I wrote about another captive event, back in 2014, (link), when I was talking about group shoots. The Raptor Conservancy of Virginia (link) brings raptors to some events. They'll let contributors photograph the birds during the events. With the raptors sitting on a branch, they appear to be in the wild. As I said, these types of wildlife photography aren't what the “real” wildlife photographers do, but it can give you a chance to make nice photos of animals. And, as a bonus, you are contributing to a worthy charity.

Falcon

When you're willing to take your chances on the whims of nature, you can head into a wildlife refuge. In a refuge, the animals (finally) are in their natural environment. You have no guarantee of seeing any of them; you are going to have to go into the refuge to try to find them. This is where your planning, knowledge of the animals, and patience will be tested. So why would I include them in a blog about easy ways to get into wildlife photography? Because there are still some easier ways to experience the wildlife refuge. Most of the preserves around the world have guide services, operating inside, for those willing to spend some money.

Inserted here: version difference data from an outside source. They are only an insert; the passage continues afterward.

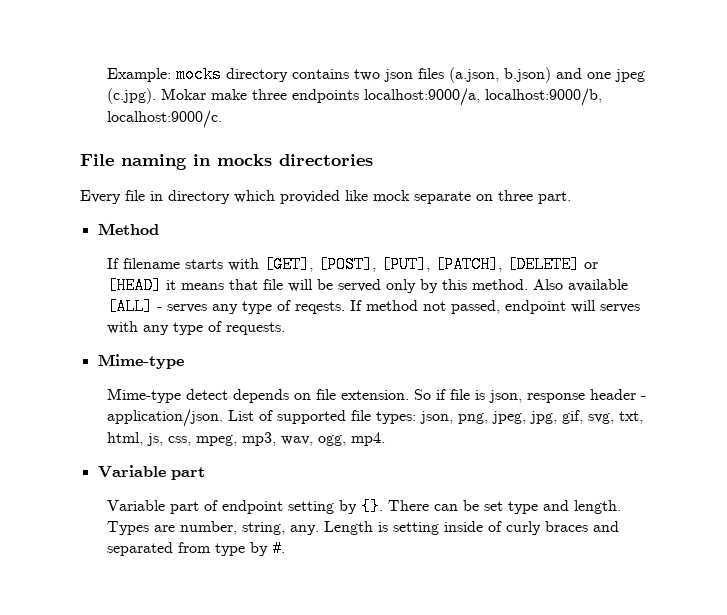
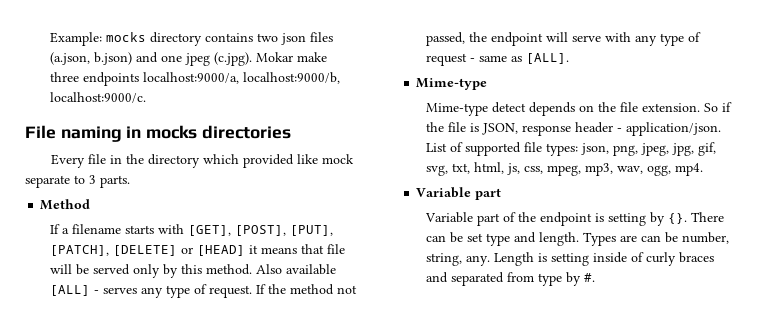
- Every file in directory which provided like mock separate on three part.
+ Every file in the directory which provided like mock separate to 3 parts.
- If filename starts with [GET], [POST], [PUT], [PATCH], [DELETE] or [HEAD] it means that file will be served only by this method.
+ If a filename starts with [GET], [POST], [PUT], [PATCH], [DELETE] or [HEAD] it means that file will be served only by this method.
- Also available [ALL] - serves any type of reqests. If method not passed, endpoint will serves with any type of requests.
+ Also available [ALL] - serves any type of request. If the method not passed, the endpoint will serve with any type of request - same as [ALL].
- Mime-type detect depends on file extension.
+ Mime-type detect depends on the file extension.
- So if file is json, response header - application/json.
+ So if the file is JSON, response header - application/json.
- Variable part of endpoint setting by {}.
+ Variable part of the endpoint is setting by {}.
- Types are number, string, any.
+ Types are can be number, string, any.

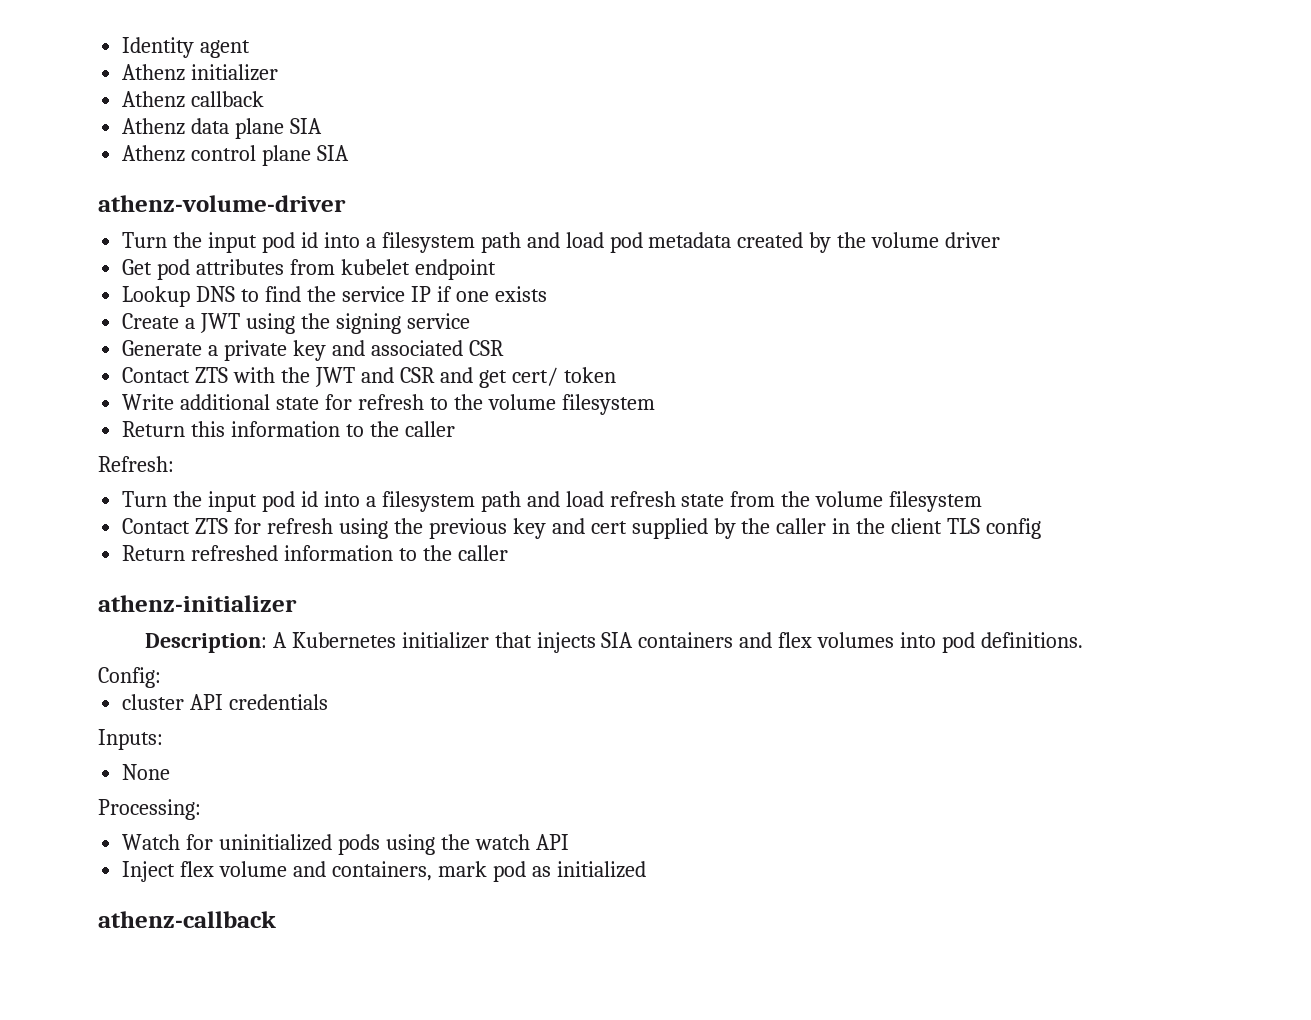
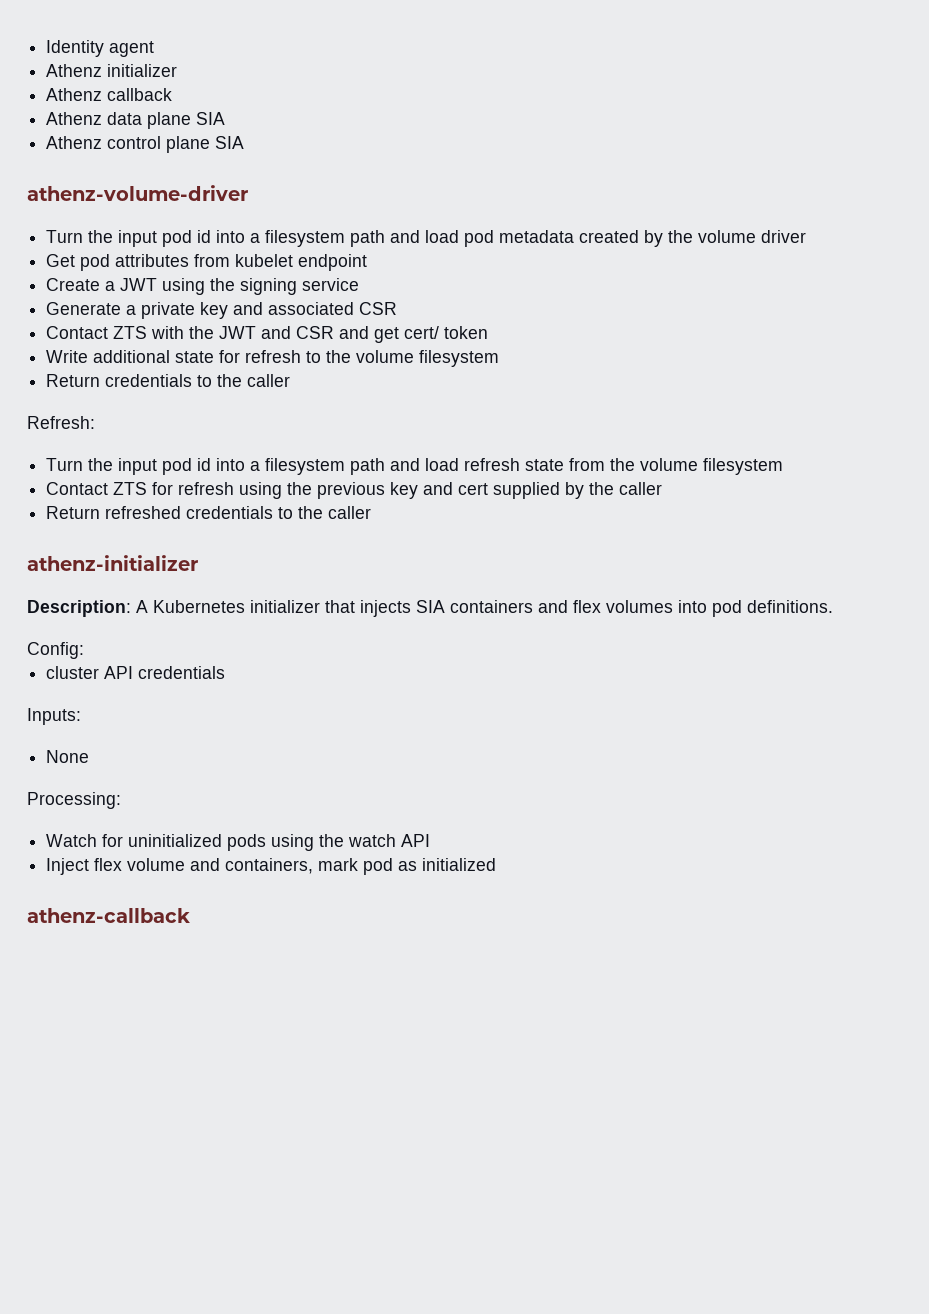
- Lookup DNS to find the service IP if one exists
- Return this information to the caller
+ Return credentials to the caller
- Contact ZTS for refresh using the previous key and cert supplied by the caller in the client TLS config
+ Contact ZTS for refresh using the previous key and cert supplied by the caller
- Return refreshed information to the caller
+ Return refreshed credentials to the caller

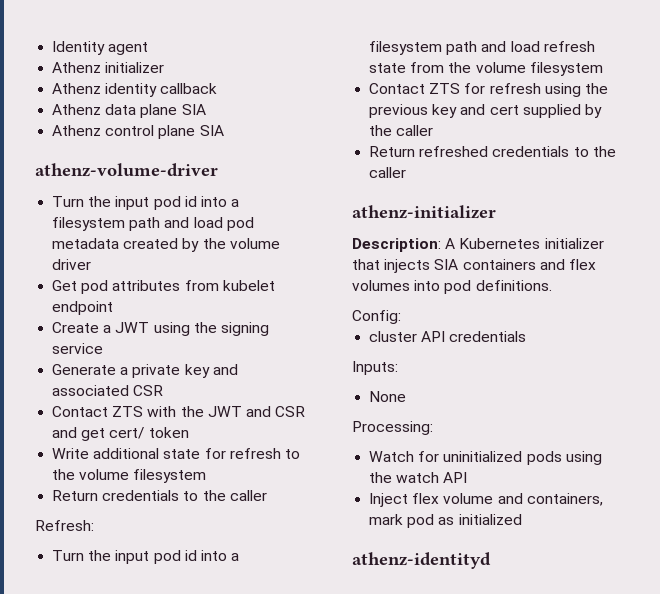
- Athenz callback
+ Athenz identity callback
- athenz-callback
+ athenz-identityd

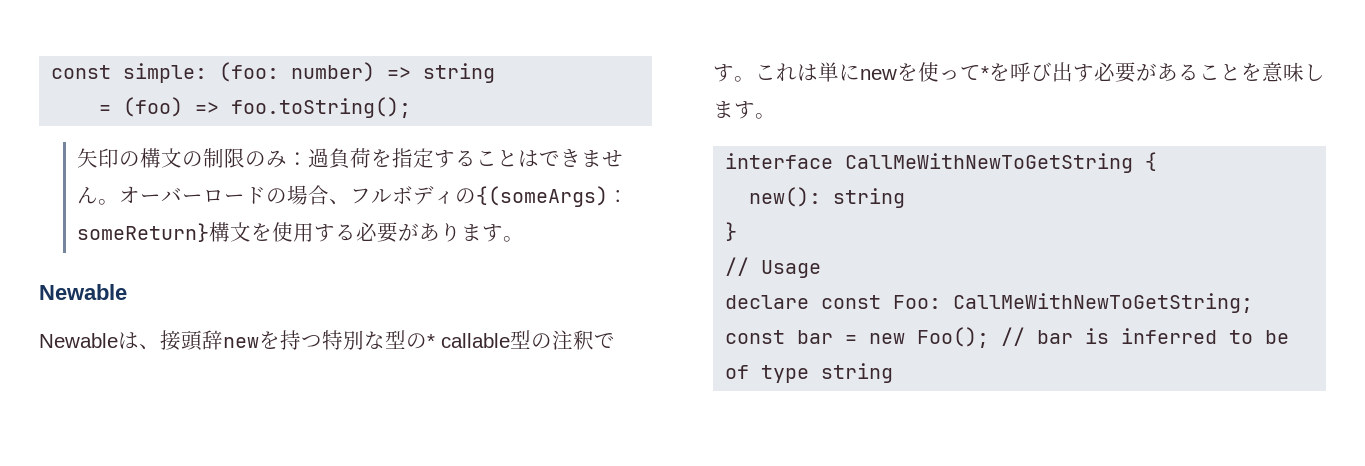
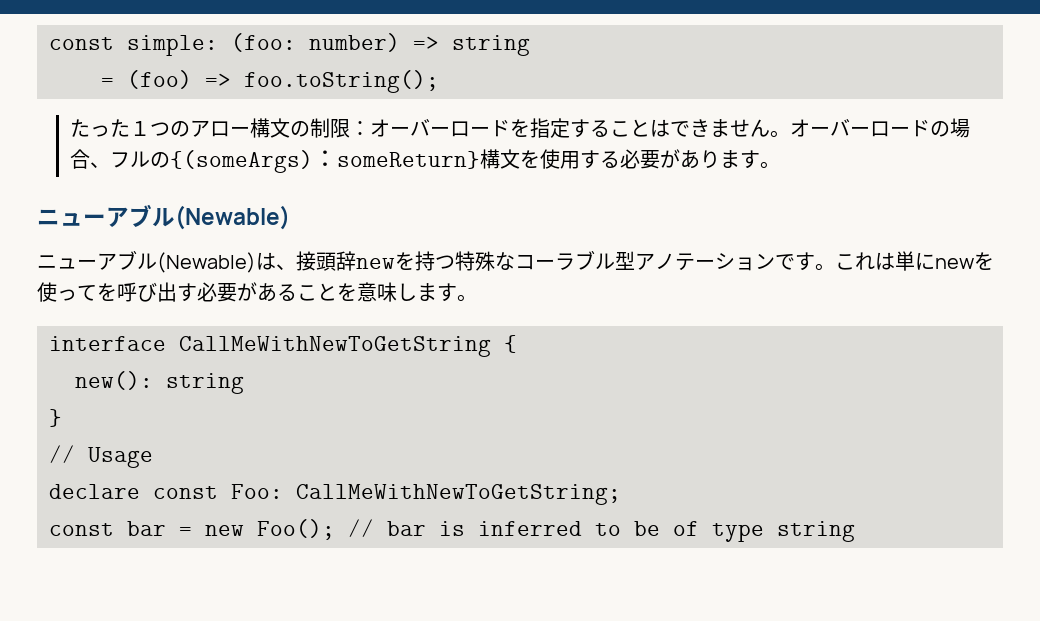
- 矢印の構文の制限のみ：過負荷を指定することはできません。
+ たった１つのアロー構文の制限：オーバーロードを指定することはできません。
- オーバーロードの場合、フルボディの{(someArgs)：someReturn}構文を使用する必要があります。
- Newable
- Newableは、接頭辞newを持つ特別な型の* callable型の注釈です。
+ オーバーロードの場合、フルの{(someArgs)：someReturn}構文を使用する必要があります。
+ ニューアブル(Newable)
+ ニューアブル(Newable)は、接頭辞newを持つ特殊なコーラブル型アノテーションです。
- これは単にnewを使って*を呼び出す必要があることを意味します。
+ これは単にnewを使ってを呼び出す必要があることを意味します。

My favorite refuge is the Denali National Park and Preserve, in Alaska (link). We've visited it half a dozen times. Founded in 1917, it has more than six million acres of wilderness. The animals are never fed or assisted in any manner; everything is real. However, there is one road into this wilderness. Current prices for a bus trip into Denali start at about $80.

You may scoff at taking a bus, but you would be surprised what you can see from that vantage point. The animals completely ignore the buses because they aren't a threat to them. The drivers are connected by radio to tip each other off when an animal is spotted near the road. If you get the right group of passengers – meaning they are very quiet – you can get very close to animals in the area.

Denali Wolf

For example, on one trip, our driver was tipped off about a wolf near the road. The bus stopped, and everyone was told to be very quiet. The wolf came out of the brush; walked alongside the bus; and disappeared into the trees on the other side of the road. The close up was shot with a 200mm lens and is not cropped The wolf was so close to us that I couldn't get all of her into the camera frame. The bears, below, were one of 10 sets of grizzlies we saw the year prior. Once again, we were just riding the bus.

Denali Wolf close-up

Denali Grizzlies

Denali Grizzlies

I will never be a “real” wildlife photographer. My primary interests lie in other genres, but I'm always ready to make interesting photos when they present themselves. If you are looking for ways to build your collection of animal photos, there are several inexpensive ways to begin. Use the resources available to learn your techniques; study the animals and their environments; and look for opportunities to make it happen.

Have fun, and, remember, all of your wildlife photos don't have to be big and scary.